Historias en la mejor tradición de los ilusionistas

Seres fantásticos que parecen de la rutina diaria.

16 Junio 2002
Hay libros que resultan prácticos, útiles, informativos, funcionales o entretenidos. Hay otros que sencillamente deleitan. Es decir, libros cuyo fin primordial es la belleza, el simple goce estético de su lectura, y el repertorio de datos, esquemas e intenciones afloran por añadidura, de un modo imperceptible.Son libros en los que uno se sumerge en una suerte de sopor, seducido por sus virtudes expresivas, y casi sin notarlo, inmerso en la tersura y ductilidad de la prosa, va abrevando en ciertas nociones que lo interpelan. Pero siempre sin ninguna violencia, sin ninguna delación evidente y burda de propósitos. De lo contrario, el autor se transforma en un impostor, algo así como un mago al que se le notan todos los trucos. Esa sea quizá la clave de toda buena literatura.
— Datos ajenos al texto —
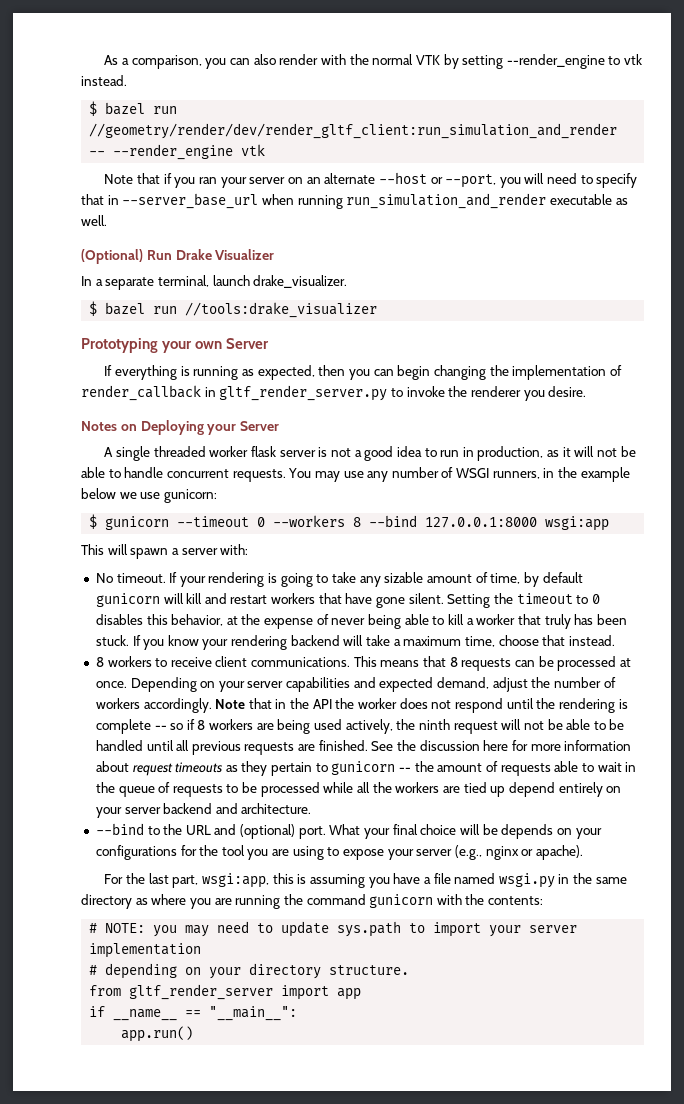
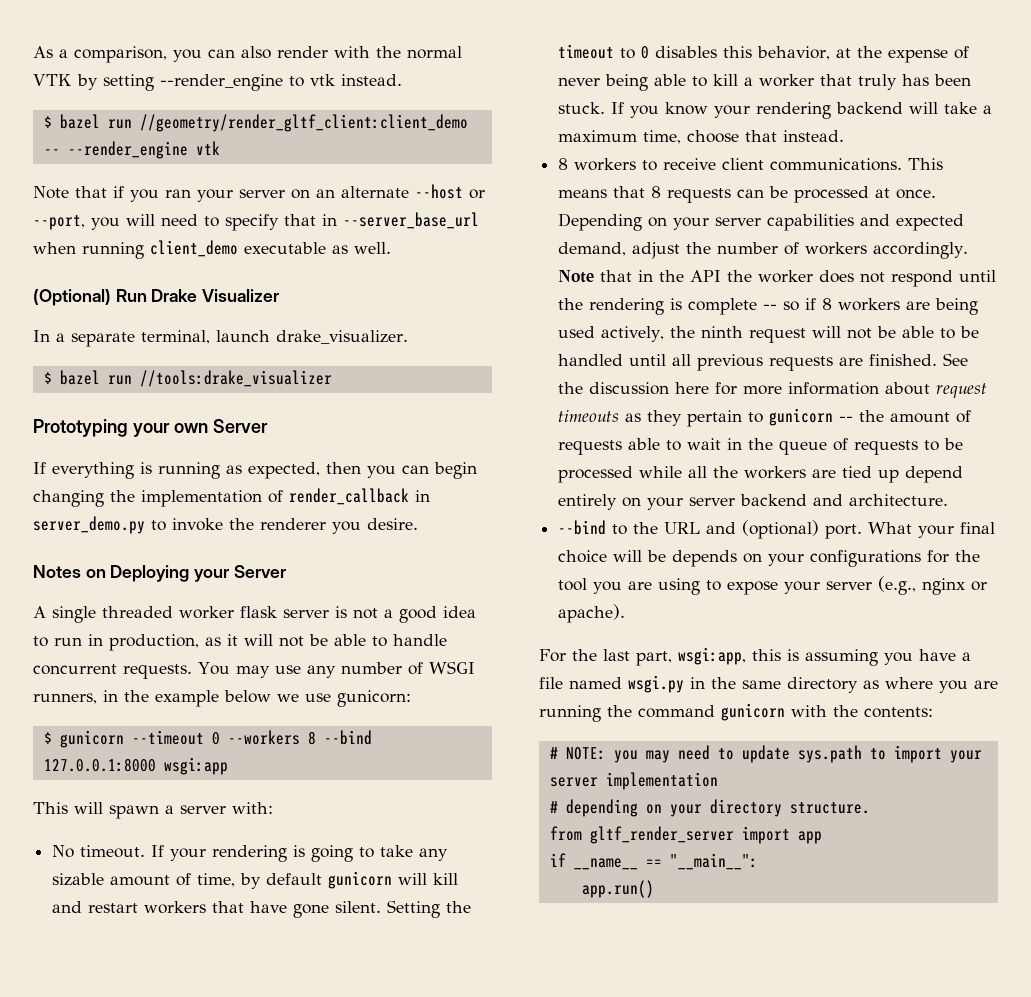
[89,123,618,139] //geometry/render/dev/render_gltf_client:run_simulation_and_render -> [139,114,468,132] //geometry/render_gltf_client:client_demo
[346,193,547,209] run_simulation_and_render -> [150,240,238,257] client_demo
[219,385,388,401] gltf_render_server.py -> [33,516,145,534] server_demo.py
Y más aún de la buena literatura infantil que, como ninguna otra, debe sortear el riesgo de transformarse en un mero texto pedagógico o moralizante y quedar atrapada en los acotados tópicos de la enseñanza.
Los cuentos que componen este libro de Roberto Espinosa sortean con fortuna esos obstáculos. Pertenecen, para continuar con la analogía nigromántica, a la mejor tradición de ilusionistas. De la primera a la última página uno transita por las historias con la mayor fe poética, adhiriéndose a su mundo de seres fantásticos, duendes y milagros como si pertenecieran a la rutina más inmediata. La lectura fluye por su universo imaginario y termina asumiendo ese animismo como el más entrañable de los credos. Todo lo demás son condimentos accesorios y quedan sutilmente eclipsados por lo primordial, que es la belleza narrativa. Porque Espinosa, ante todo, ha escrito estos relatos para el placer, para entablar una conexión vital con los sentidos; que es lo que quizá propicie el desarrollo de la infancia más que cualquier normativa.
Es cierto que los cuentos celebran la música, la naturaleza, la amistad, los legados ancestrales, y hablan de la discriminación, las ambiciones desmedidas, las supuestas carencias o los dones con que los hados nos bendicen. Pero lo que finalmente subyace es un profundo amor por la vida; esto es: la convicción de aceptarla en sus prodigios y sus desdichas. Esa, en todo caso, es su mayor enseñanza.
No es poca cosa en una educación actual viciada de aristotelismo, que cataloga y clasifica el mundo en materias y disciplinas, y de ningún modo está pensada para forjar un espíritu sino, más bien, para negar o reprimir cualquier irrupción repentina de este. Una educación, dicho sea de paso, que abunda en conceptos tan cargados de cientificismo, como "educador", "educando" y demás adefesios verbales que no hacen más que construir una barrera, un estrado y un auditorio.
Pero en tren de depurar el idioma, permítaseme corregir un error propio: "cuento" también es un término muy duro para inscribir cada uno de estos relatos. Y asimismo "relatos". Mejor será llamarlos "fábulas", con toda la carga de mitos, alegorías y quimeras que irradia esa palabra. "Fábula" pareciera estar más cerca de la poesía, que es lo que en definitiva palpita en el volumen.